Print each entry word for word without images.

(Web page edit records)
▬▬▬▬▬▬

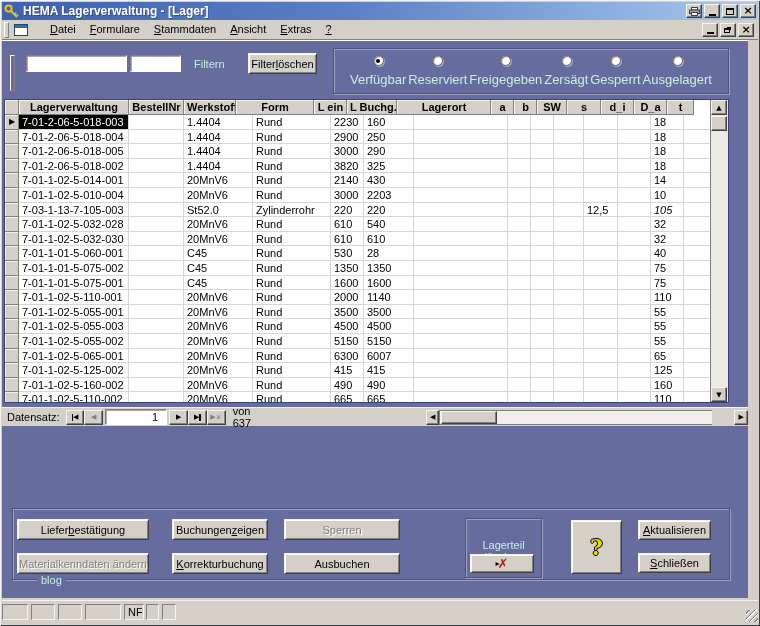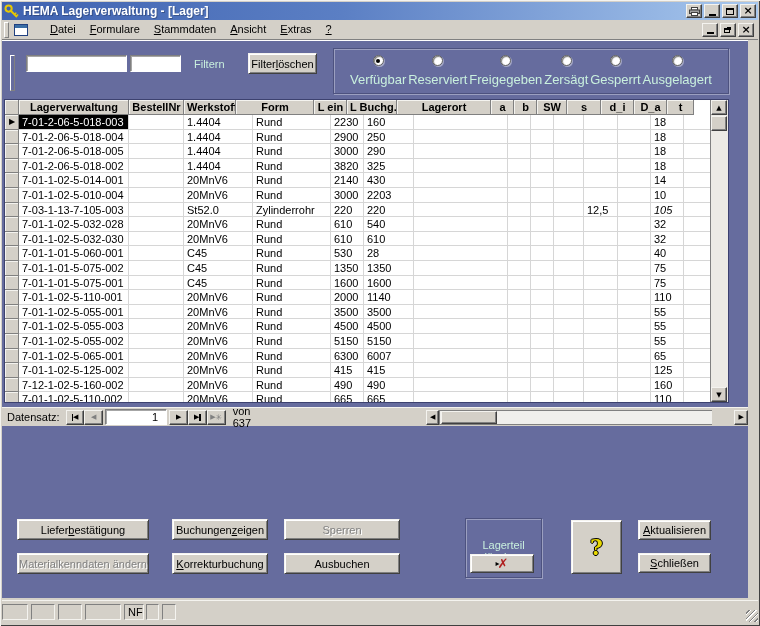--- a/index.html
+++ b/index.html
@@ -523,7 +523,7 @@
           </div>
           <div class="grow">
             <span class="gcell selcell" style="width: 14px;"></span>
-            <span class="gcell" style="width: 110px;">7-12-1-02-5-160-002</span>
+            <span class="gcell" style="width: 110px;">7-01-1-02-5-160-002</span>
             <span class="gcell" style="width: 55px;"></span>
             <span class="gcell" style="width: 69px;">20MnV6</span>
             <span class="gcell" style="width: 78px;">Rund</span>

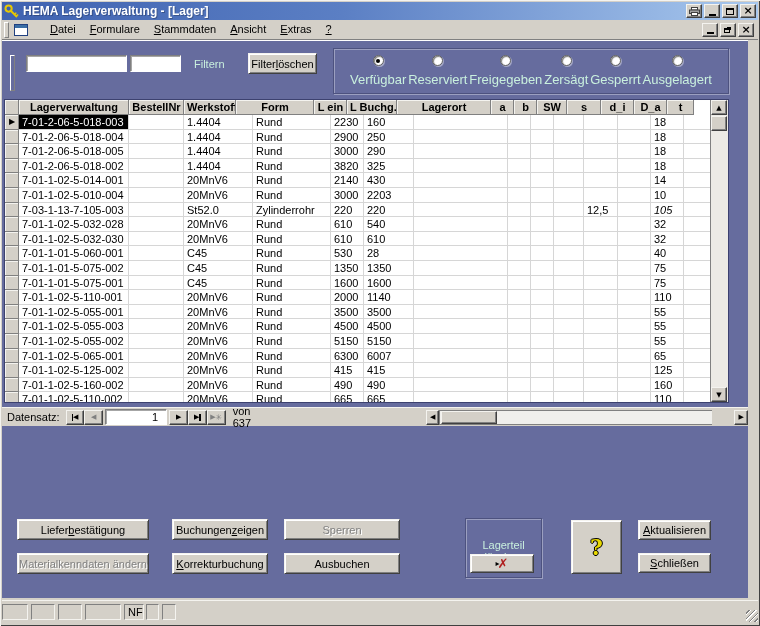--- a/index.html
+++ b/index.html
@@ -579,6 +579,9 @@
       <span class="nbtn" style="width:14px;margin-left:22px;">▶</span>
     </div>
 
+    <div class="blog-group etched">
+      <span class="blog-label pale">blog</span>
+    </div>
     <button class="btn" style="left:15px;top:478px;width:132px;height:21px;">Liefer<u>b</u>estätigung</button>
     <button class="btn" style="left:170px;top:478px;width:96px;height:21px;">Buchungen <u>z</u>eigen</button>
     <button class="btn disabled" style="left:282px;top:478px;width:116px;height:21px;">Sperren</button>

▬▬▬▬▬▬

* _TASK RESPONSE_
--- a/index.html
+++ b/index.html
@@ -523,7 +523,7 @@
           </div>
           <div class="grow">
             <span class="gcell selcell" style="width: 14px;"></span>
-            <span class="gcell" style="width: 110px;">7-12-1-02-5-160-002</span>
+            <span class="gcell" style="width: 110px;">7-01-1-02-5-160-002</span>
             <span class="gcell" style="width: 55px;"></span>
             <span class="gcell" style="width: 69px;">20MnV6</span>
             <span class="gcell" style="width: 78px;">Rund</span>

--- a/index.html
+++ b/index.html
@@ -579,6 +579,9 @@
       <span class="nbtn" style="width:14px;margin-left:22px;">▶</span>
     </div>
 
+    <div class="blog-group etched">
+      <span class="blog-label pale">blog</span>
+    </div>
     <button class="btn" style="left:15px;top:478px;width:132px;height:21px;">Liefer<u>b</u>estätigung</button>
     <button class="btn" style="left:170px;top:478px;width:96px;height:21px;">Buchungen <u>z</u>eigen</button>
     <button class="btn disabled" style="left:282px;top:478px;width:116px;height:21px;">Sperren</button>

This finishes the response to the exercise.